The tests concerning the effects of light on trout larvae were conducted at Van Yüzüncü Yıl University (YYU) Research and Application Farm Hatchery, and enzyme activity measurements to determine oxidative stress were conducted in Atatürk University, Faculty of Sciences, and Department of Chemistry Biochemical Research Laboratory. All chemicals were procured from Sigma Chem. Co.

Tissue collection and sampling treatment

At the end of the experimental period, three fish were sampled from each tank. Six fish per experimental condition were used for analysis. The fish were anesthetized by using MS-222.

The liver, gill, and brain tissues were lacerated separately with liquid nitrogen and the samples were homogenized in 50 mM Tris/HCl (pH 7.5) containing 1 mM DTT, 1 mM EDTA, and 1 mM PMSF and to remove the cellular residue, they were centrifuged at 13,000 rpm, at + 4 °C for 30 min. The supernatant of samples was used immediately for activity measurements (Güller et al. 2014).

Antioxidant enzymes assays

Activity measurements of antioxidant enzymes were given as below.

The total SOD activity was assayed via xanthine oxidase (XO) activity according to Sun et al. (1988). The assay is based on the transformation of xanthine to uric acid in the catalyst of XO, associated with the formation of superoxide radical (Chung et al. 1997). Then superoxide radical reacts with 4-nitroblue tetrazolium (NBT) in the reaction mixture and formazan occurs, when SOD added in reaction medium formation of formazan is inhibited. The absorbance of formazan was measured at 560 nm for each sample. One enzyme unit of SOD is defined as the amount of enzyme causing 50% inhibition of the reduction of NBT.

The CAT activity was determined according to the method put by Aebi (1984). The method is based on the determination of the decomposition of H2O2 to H2O and O2. The absorbance reduction of the depleted H2O2 was measured at 240 nm.

The total GPx activity was measured via GR activity according to Wendel (1980). The mechanism involves oxidation of GSH by hydrogen peroxide. GSH is produced from GSSG in the presence of NADPH and this reaction is catalyzed by GR. One enzyme unit determines the amount of enzyme that catalyzes the oxidation of 1 μmol NADPH per minute. The decreasing NADPH at 340 nm is monitored.

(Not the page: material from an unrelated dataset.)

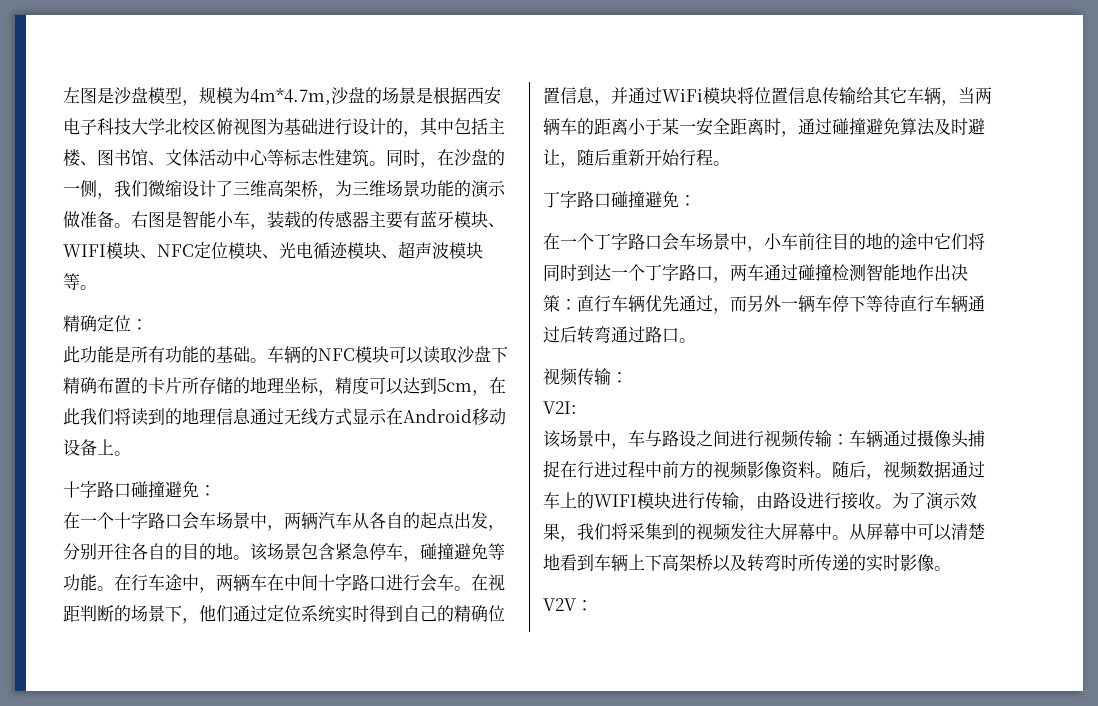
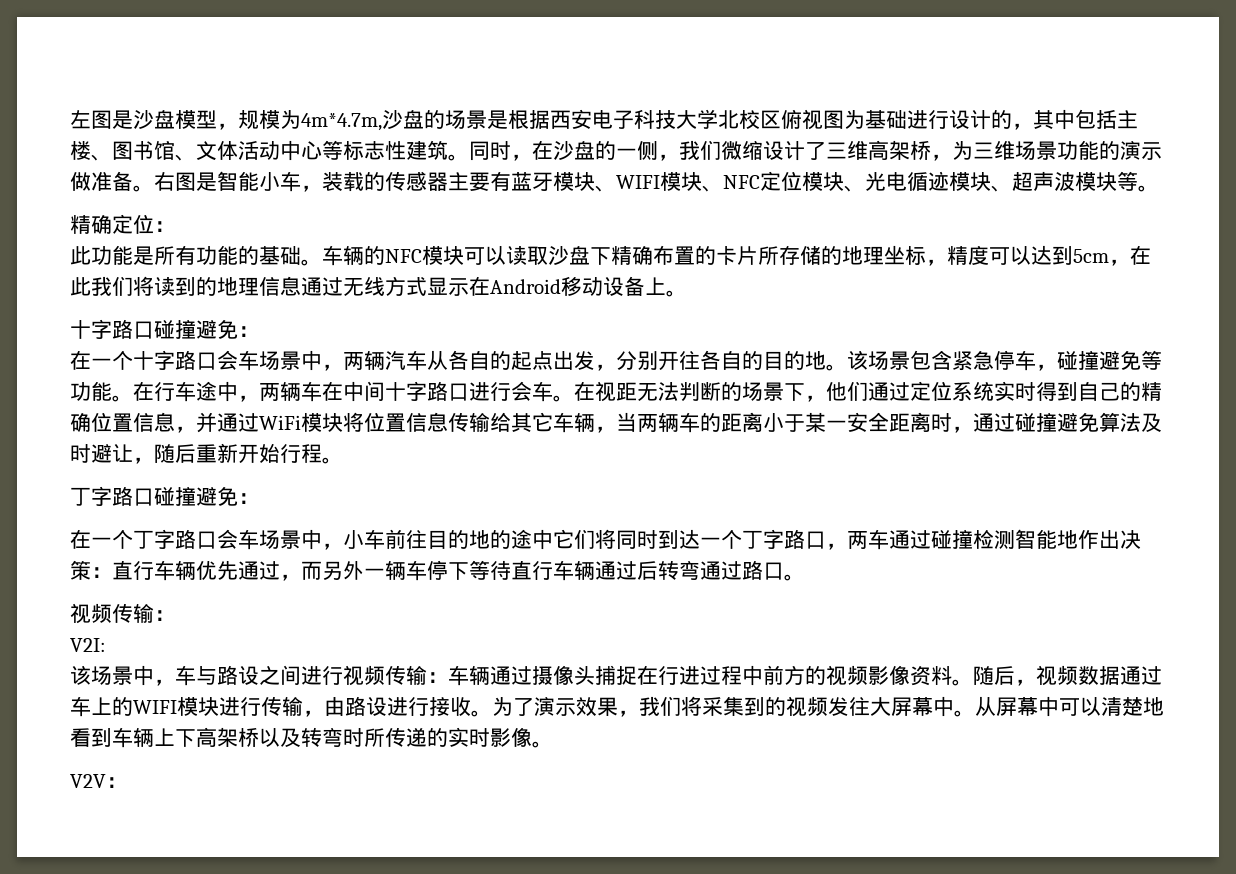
- 在视距判断的场景下，他们通过定位系统实时得到自己的精确位置信息，并通过WiFi模块将位置信息传输给其它车辆，当两辆车的距离小于某一安全距离时，通过碰撞避免算法及时避让，随后重新开始行程。
+ 在视距无法判断的场景下，他们通过定位系统实时得到自己的精确位置信息，并通过WiFi模块将位置信息传输给其它车辆，当两辆车的距离小于某一安全距离时，通过碰撞避免算法及时避让，随后重新开始行程。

GR activity was assayed according to Carlberg and Mannervik (1975) modified by Taser and Ciftci (2012). The method is based on following the oxidation of NADPH associated with the reduction of GSSG to GSH. The decreased absorbance was monitored at 340 nm.

The enzyme activity of G6PD was performed by following Beutler’s (1984) method. G6PD converts d-glucose 6-phosphate (G6P) into 6-phospho-d-glucono-1,5-lactone and in this reaction, NADP+ is reduced to NADPH. The increased absorbance was monitored at 340 nm.

GST activity was determined according to Habig et al. (1974) at 340 nm. The method is based on a decreasing absorbance of dinitrobenzene S-glutathione (DNB-SG), formed by conjugation of glutathione and 1-chloro-2,4-dinitrobenzene in the GST-catalyzed reaction.

Acetylcholinesterase activity assay

Acetylcholinesterase (AChE) activity was assayed at 436 nm with a spectrophotometer according to Worek et al. (1999), a modified method of the Ellman procedure.

Quantitative protein assay

For determination of the specific activity of enzymes, quantitative protein analysis in homogenates was assayed at 595 nanometer by using 1 mg/ml of bovine serum albumin standard, based on the methodology determined by Bradford (1976).

All the enzymatic assays were carried on at room temperature and measured for three biological replications. Except for SOD that was previously explained, a unit of the activity was defined as the amount of enzyme causing 50% inhibition of reduction of NBT per minute. For all enzymes, absorbance was assayed in a spectrophotometer (The Beckman Coulter DU 730 UV/Vis Spectrophotometer).

Statistical analysis

The statistical analyses of the in vivo inhibition studies were performed using GraphPad Prism 6 (GraphPad, La Jolla, CA) Software 7.0 and t test to compare each experimental group with the control. Statistical results are given with mean standard error (SEM) deviations (n = 9 per group). Significant changes in activities are marked by an asterisk, whereby p < 0.05 = * is significant, p < 0.01 = ** is very significant, p < 0.001 = *** and **** are highly significant.

Results

Regarding the antioxidant enzymes, Fig. 2 shows that in the liver of rainbow trout exposed with blue and green light, activities of all enzymes increased very significantly (p < 0.001) except the CAT under green light. But under red light, activities of CAT, GPX, GR, G6PD, and GST significantly decreased (p < 0.01) apart from SOD activity. Exposure to green light caused a statistically highly significant increase in the activities of G6PD and GST.

Fig. 2
figure 2

Antioxidant enzyme activities in the liver of rainbow trout grown under red, blue, and green light. The mean ± standard error (SEM) values were analyzed for all the results. The values expressed by an asterisk represent significance values obtained from statistical analysis (p < 0.05 = * is significant, p < 0.01 = ** is very significant, p < 0.001 = *** and **** are highly significant)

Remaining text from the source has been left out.